Goal of the exercise: Note each line in the data below that holds "subtotal", and copy it.

(Revision comparison data)
▼
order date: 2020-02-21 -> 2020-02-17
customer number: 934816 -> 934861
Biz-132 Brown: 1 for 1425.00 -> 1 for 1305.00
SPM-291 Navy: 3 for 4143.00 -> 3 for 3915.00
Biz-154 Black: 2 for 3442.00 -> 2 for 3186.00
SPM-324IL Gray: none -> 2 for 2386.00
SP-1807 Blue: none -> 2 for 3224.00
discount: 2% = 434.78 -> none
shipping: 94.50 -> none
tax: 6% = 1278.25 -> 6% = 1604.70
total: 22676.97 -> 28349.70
▲
▼
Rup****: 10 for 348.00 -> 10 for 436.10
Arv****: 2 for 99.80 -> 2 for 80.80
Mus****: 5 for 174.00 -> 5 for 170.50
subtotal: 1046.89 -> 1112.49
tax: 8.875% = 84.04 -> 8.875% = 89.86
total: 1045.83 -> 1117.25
▲
▼
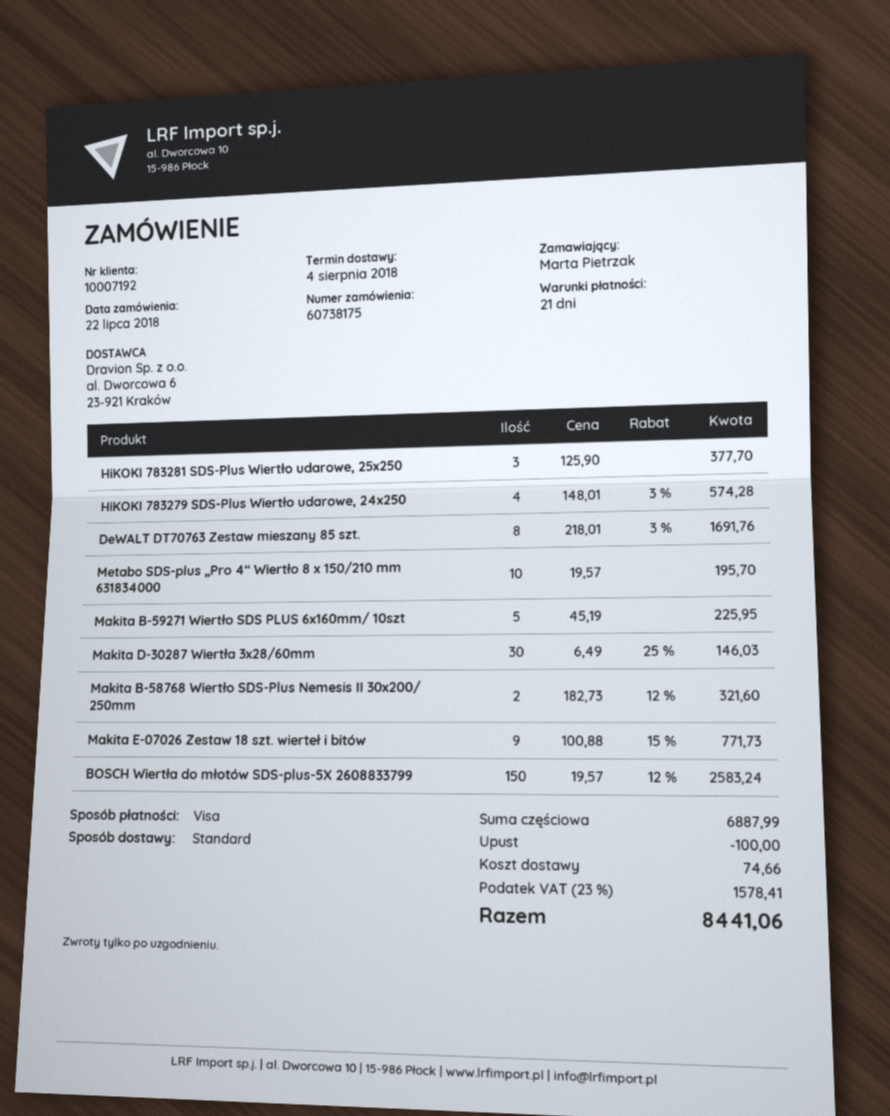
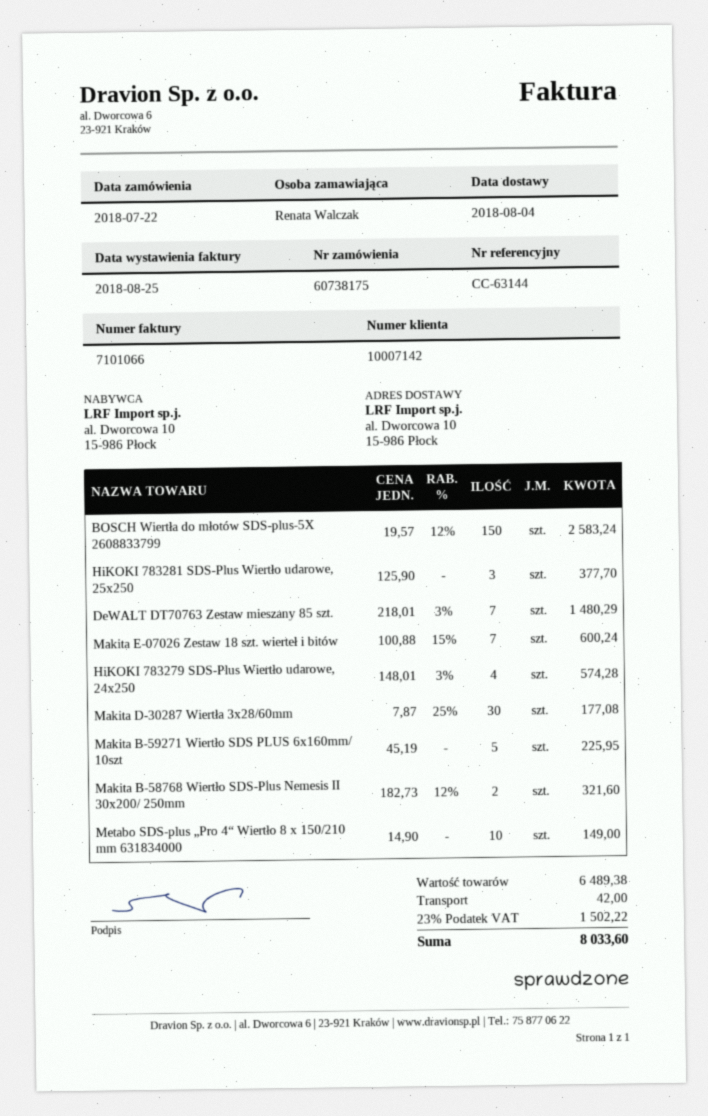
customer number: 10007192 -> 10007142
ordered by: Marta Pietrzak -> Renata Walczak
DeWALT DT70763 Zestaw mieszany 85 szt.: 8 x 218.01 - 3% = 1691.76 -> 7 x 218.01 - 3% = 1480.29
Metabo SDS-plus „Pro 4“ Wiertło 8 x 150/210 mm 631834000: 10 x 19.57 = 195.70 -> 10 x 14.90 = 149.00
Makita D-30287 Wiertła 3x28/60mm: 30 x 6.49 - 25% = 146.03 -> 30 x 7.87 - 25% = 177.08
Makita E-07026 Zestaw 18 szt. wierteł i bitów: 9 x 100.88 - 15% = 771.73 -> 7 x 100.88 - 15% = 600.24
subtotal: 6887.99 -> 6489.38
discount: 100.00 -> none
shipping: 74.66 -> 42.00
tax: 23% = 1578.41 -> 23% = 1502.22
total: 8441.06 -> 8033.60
▲
Reply to the task:
subtotal: 1046.89 -> 1112.49
subtotal: 6887.99 -> 6489.38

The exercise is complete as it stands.